Collection entries:
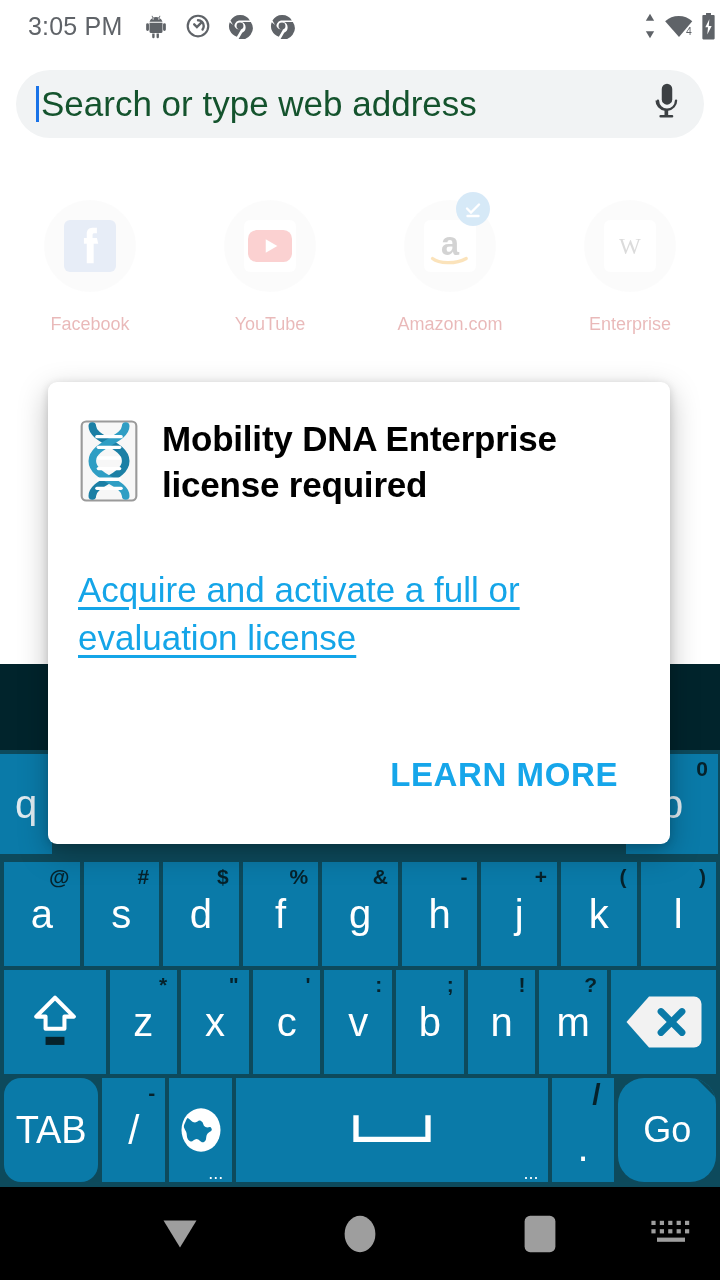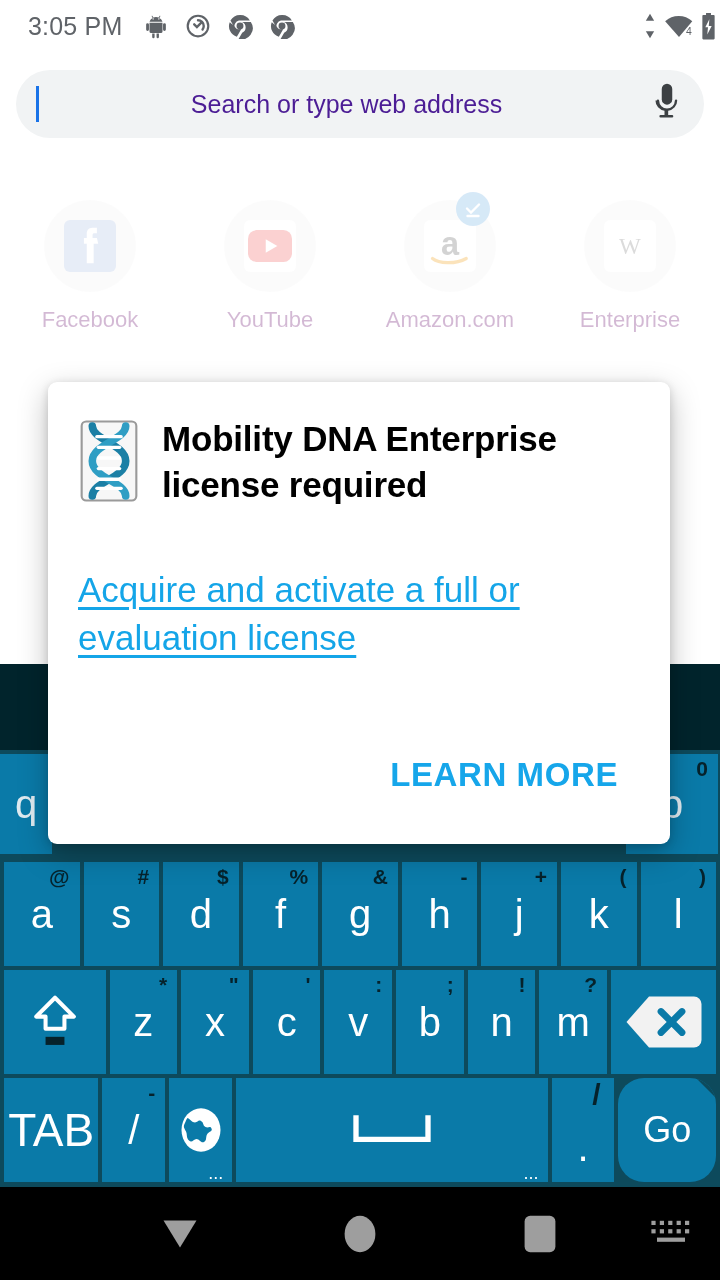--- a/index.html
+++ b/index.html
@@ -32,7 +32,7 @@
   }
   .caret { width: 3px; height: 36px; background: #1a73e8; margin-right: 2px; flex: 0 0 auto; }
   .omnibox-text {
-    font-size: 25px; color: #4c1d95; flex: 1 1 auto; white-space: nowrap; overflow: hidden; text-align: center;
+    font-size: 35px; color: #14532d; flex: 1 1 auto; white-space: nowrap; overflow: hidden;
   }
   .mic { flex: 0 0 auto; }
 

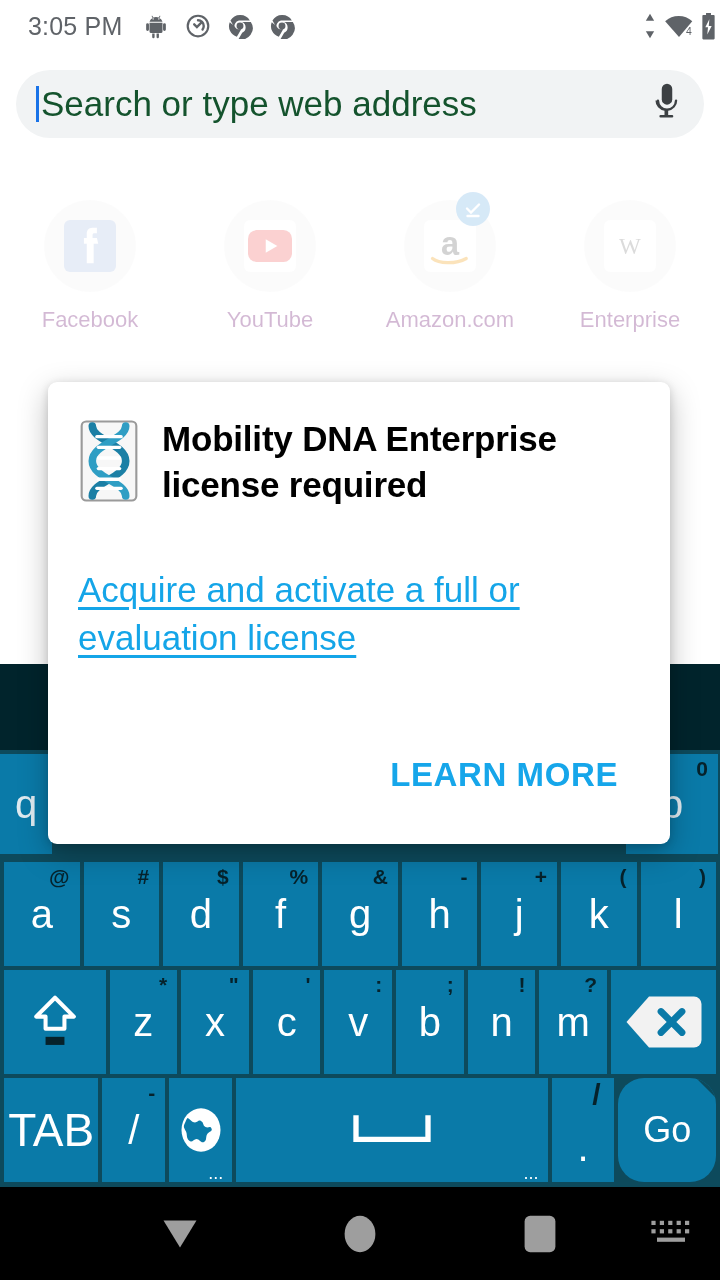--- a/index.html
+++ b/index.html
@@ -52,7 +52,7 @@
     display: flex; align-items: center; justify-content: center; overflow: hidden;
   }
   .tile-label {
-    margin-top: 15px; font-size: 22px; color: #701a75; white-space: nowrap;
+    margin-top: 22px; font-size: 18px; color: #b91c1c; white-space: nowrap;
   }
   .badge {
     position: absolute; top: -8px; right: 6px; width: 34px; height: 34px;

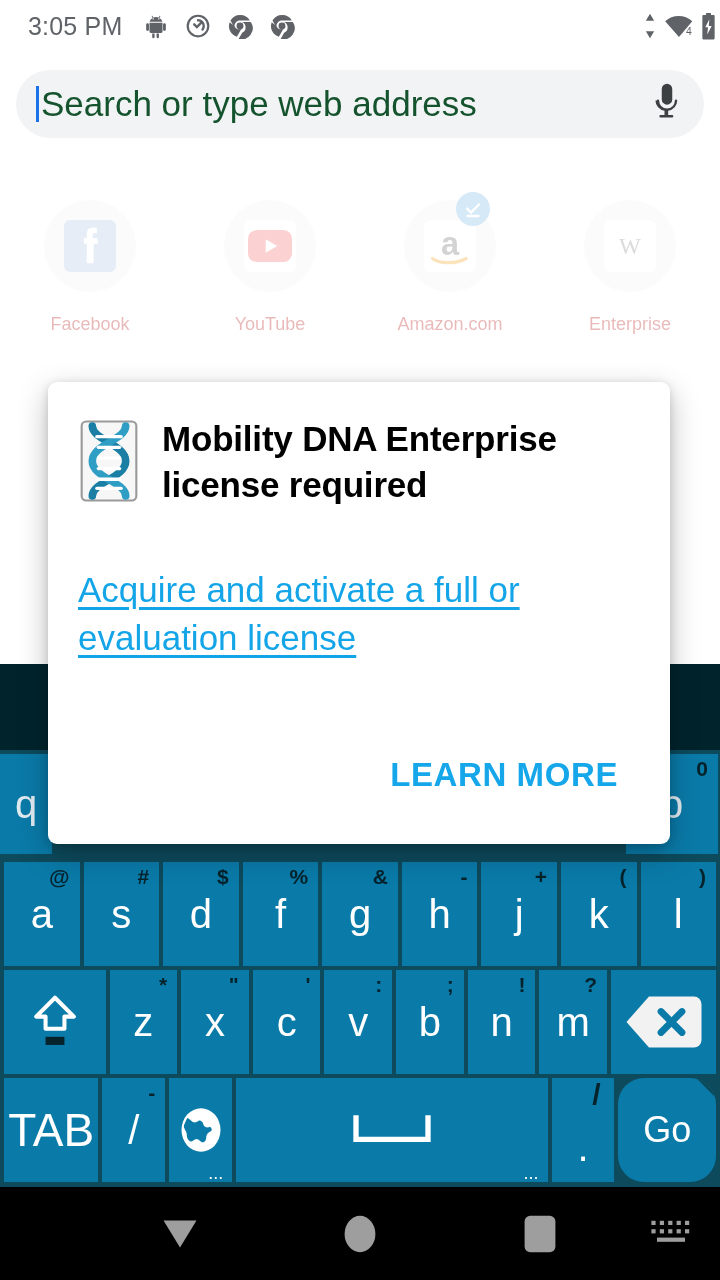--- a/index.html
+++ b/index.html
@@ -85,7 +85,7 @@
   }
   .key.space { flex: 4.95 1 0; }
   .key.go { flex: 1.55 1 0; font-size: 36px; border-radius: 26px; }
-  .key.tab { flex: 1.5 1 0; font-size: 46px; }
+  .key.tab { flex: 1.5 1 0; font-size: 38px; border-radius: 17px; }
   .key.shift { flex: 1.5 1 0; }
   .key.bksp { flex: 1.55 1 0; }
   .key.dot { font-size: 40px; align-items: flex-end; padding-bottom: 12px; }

...

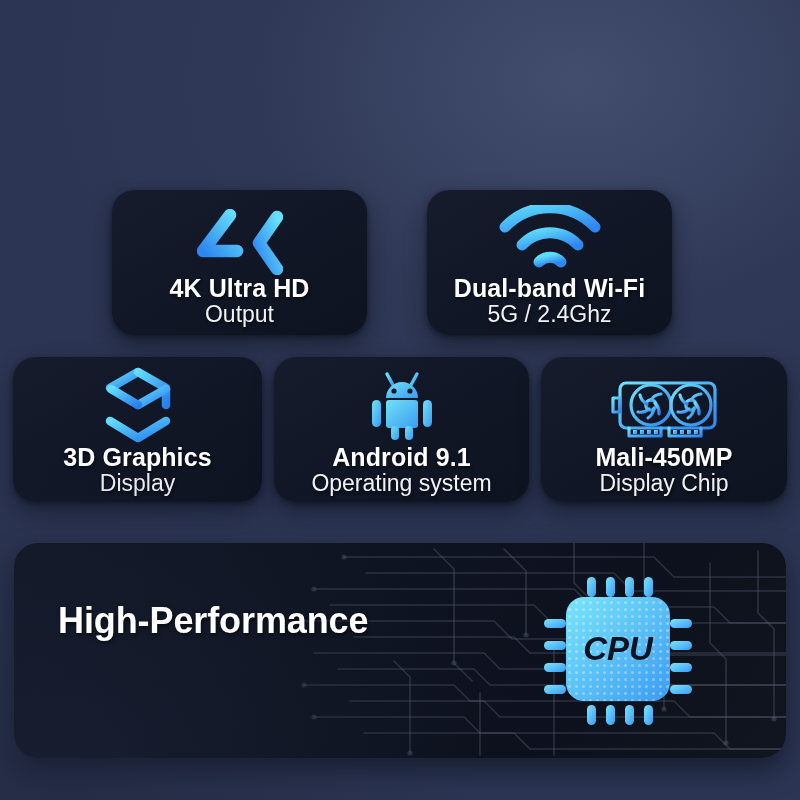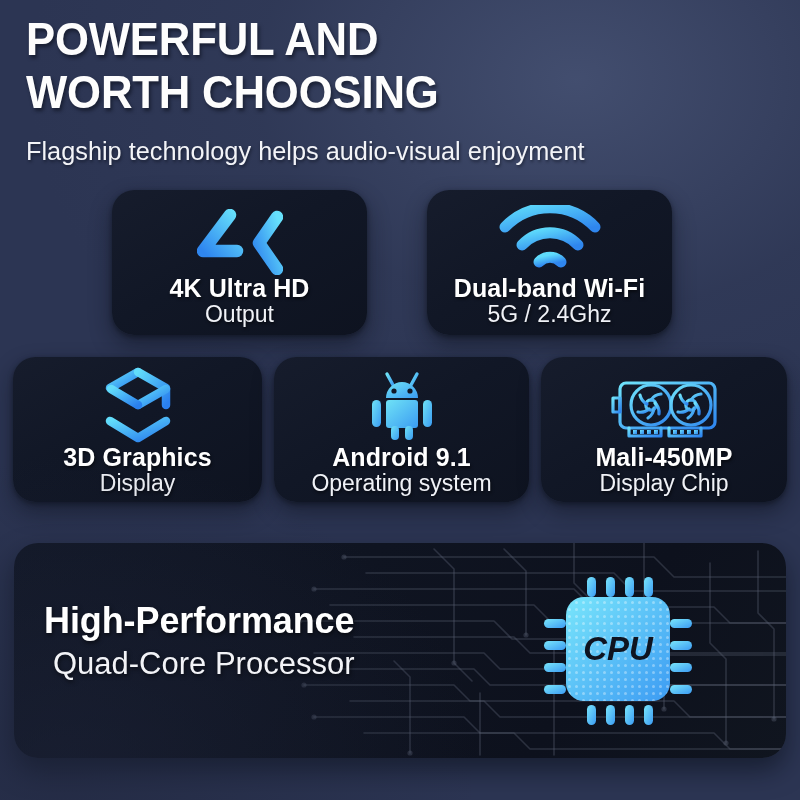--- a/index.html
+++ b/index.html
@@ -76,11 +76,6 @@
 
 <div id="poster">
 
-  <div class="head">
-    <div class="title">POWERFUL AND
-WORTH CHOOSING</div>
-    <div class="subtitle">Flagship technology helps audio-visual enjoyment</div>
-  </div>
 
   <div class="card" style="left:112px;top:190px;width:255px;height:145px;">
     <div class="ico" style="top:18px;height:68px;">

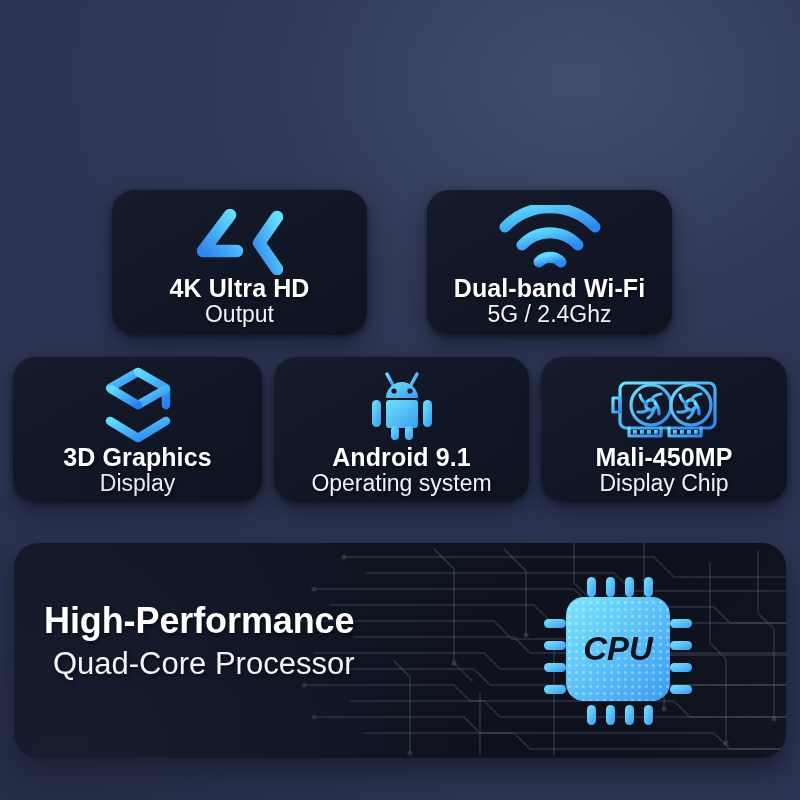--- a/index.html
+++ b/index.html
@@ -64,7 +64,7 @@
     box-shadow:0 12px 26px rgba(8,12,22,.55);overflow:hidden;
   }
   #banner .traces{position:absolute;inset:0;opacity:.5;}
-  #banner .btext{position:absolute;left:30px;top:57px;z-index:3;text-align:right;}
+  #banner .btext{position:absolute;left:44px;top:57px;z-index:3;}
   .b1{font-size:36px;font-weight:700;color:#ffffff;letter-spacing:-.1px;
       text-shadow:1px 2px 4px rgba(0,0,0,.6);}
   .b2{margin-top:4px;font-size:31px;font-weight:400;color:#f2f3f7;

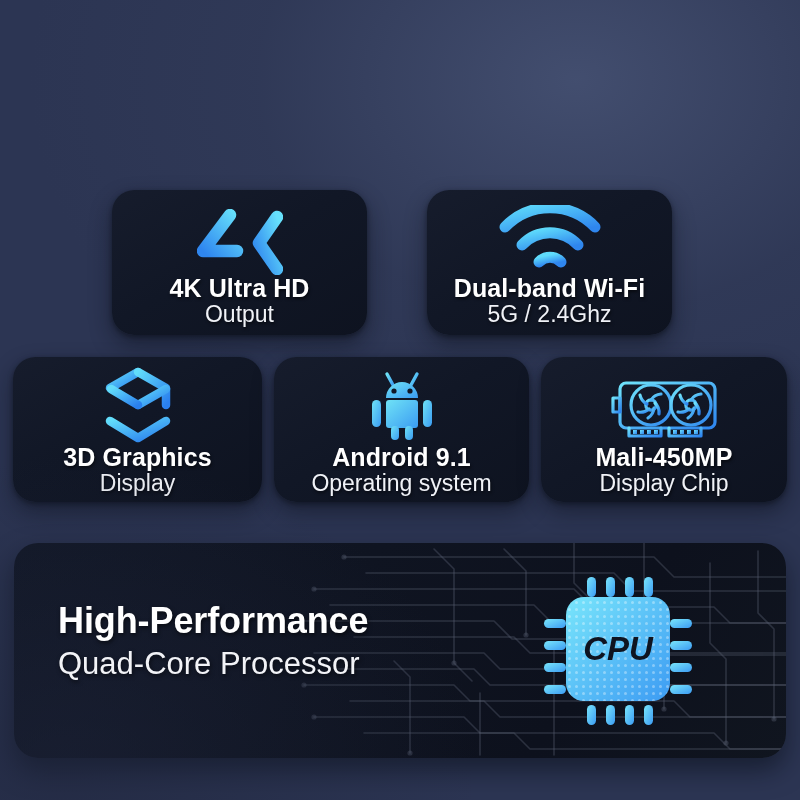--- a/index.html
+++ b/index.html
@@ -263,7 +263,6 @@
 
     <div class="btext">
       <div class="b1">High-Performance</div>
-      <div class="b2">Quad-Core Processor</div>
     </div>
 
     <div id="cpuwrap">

About this task:
A word-for-word reproduction is needed of the lines above from the line containing "hidden; text-align: center;" through the line containing "#701a75; white-space: nowrap;", with both ends kept and no pictures.

Answer box:
-    font-size: 25px; color: #4c1d95; flex: 1 1 auto; white-space: nowrap; overflow: hidden; text-align: center;
+    font-size: 35px; color: #14532d; flex: 1 1 auto; white-space: nowrap; overflow: hidden;
   }
   .mic { flex: 0 0 auto; }
 

--- a/index.html
+++ b/index.html
@@ -52,7 +52,7 @@
     display: flex; align-items: center; justify-content: center; overflow: hidden;
   }
   .tile-label {
-    margin-top: 15px; font-size: 22px; color: #701a75; white-space: nowrap;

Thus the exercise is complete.